As individuals explore avenues for effortless earnings, bot trading’s popularity has surged, particularly in the NFT arena. The recent incident revolves around a bot that initiated a 50 ETH bid on Azuki NFTs via the blur platform. Subsequently, the bids were accepted, leading the bot to acquire NFTs valued at a staggering total of 800 ETH.
Notably, while the Azuki NFTs’ base price was approximately 5 ETH, the bot purchased them at an elevated 50 ETH per NFT. This sparked widespread speculation on social media, prompting debates on whether the episode was a sophisticated manipulation tactic or a potential scam targeting the NFT market.
In response to the situation, “@hanwechang,” the Twitter user in question, disclosed that they had detected a bot mimicking their bids on blur. In a remarkable move, they deftly devised a strategy to deceive the bot, resulting in the substantial 800 ETH profit. This ingenious maneuver has garnered considerable attention within the NFT community, with admiration for Hanwe’s cleverness in outsmarting the bot.
We would like to discuss a bounty with you. We are offering a 10% bounty of any funds stolen from our bot, which are yours to keep if you return the remaining 90%.
— elizab.ethᅠᅠᅠᅠᅠᅠᅠᅠᅠᅠᅠᅠᅠᅠᅠᅠᅠᅠᅠᅠᅠᅠᅠᅠᅠᅠᅠᅠᅠᅠᅠᅠᅠᅠᅠᅠᅠᅠᅠ (@ThinkingETH) August 5, 2023
Subsequently, the bot’s owner, operating under the Twitter handle “@thinkingeth” and known as “Elizab.eth,” reached out to Hanwe. They extended an offer, proposing a 10% bounty reward for any funds acquired through the bot’s activities. Should Hanwe return the remaining 90% of the funds, they could retain the bounty.
The incident has ignited a flurry of discussions across NFT-focused Twitter threads, showcasing a spectrum of perspectives. While some consider the occurrence a potential scam, others hail Hanwe’s resourcefulness and tactical brilliance.

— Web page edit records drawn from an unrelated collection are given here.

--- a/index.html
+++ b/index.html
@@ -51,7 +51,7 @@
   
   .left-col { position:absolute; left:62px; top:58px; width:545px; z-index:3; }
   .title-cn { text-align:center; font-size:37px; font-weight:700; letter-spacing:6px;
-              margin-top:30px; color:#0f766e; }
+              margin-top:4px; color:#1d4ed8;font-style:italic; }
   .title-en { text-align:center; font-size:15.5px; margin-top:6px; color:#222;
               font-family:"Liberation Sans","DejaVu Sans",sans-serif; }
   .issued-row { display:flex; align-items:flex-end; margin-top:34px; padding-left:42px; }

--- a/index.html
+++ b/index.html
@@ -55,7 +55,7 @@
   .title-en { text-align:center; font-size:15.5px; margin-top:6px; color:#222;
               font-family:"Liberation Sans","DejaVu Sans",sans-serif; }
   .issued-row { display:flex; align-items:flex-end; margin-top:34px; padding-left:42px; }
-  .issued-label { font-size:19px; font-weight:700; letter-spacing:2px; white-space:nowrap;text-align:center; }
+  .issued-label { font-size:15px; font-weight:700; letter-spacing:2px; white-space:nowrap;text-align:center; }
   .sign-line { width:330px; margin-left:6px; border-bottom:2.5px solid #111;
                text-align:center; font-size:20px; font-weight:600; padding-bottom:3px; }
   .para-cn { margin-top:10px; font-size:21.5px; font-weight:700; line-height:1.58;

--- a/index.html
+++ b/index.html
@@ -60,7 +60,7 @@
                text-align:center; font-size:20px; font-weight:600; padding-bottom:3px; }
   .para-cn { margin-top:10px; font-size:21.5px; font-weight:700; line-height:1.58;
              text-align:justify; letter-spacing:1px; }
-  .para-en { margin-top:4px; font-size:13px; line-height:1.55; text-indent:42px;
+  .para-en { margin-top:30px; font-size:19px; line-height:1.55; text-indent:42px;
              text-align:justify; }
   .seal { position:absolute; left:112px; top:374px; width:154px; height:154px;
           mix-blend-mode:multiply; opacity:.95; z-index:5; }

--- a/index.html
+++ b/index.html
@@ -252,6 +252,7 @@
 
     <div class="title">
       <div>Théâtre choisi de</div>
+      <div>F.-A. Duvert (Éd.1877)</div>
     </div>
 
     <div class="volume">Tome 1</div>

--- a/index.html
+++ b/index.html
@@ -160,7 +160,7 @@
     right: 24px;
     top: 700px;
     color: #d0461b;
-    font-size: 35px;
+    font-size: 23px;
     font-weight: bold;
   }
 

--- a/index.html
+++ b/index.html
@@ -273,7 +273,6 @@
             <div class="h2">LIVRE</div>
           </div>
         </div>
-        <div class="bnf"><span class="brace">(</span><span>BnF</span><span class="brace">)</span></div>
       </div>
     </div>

Nevertheless, this incident underscores the crucial need for investor education and awareness, especially in navigating the swiftly evolving landscape of NFTs and automated trading.
As technology propels us into a new era, the Hanwe incident stands as a stark reminder that even the most sophisticated AI systems are not immune to the ingenious strategies of human intervention.
Disclaimer: This article is for informational purposes only and is not intended as financial advice or an endorsement of any actions. The content is based on sources believed to be reliable and accurate as of the time of publication.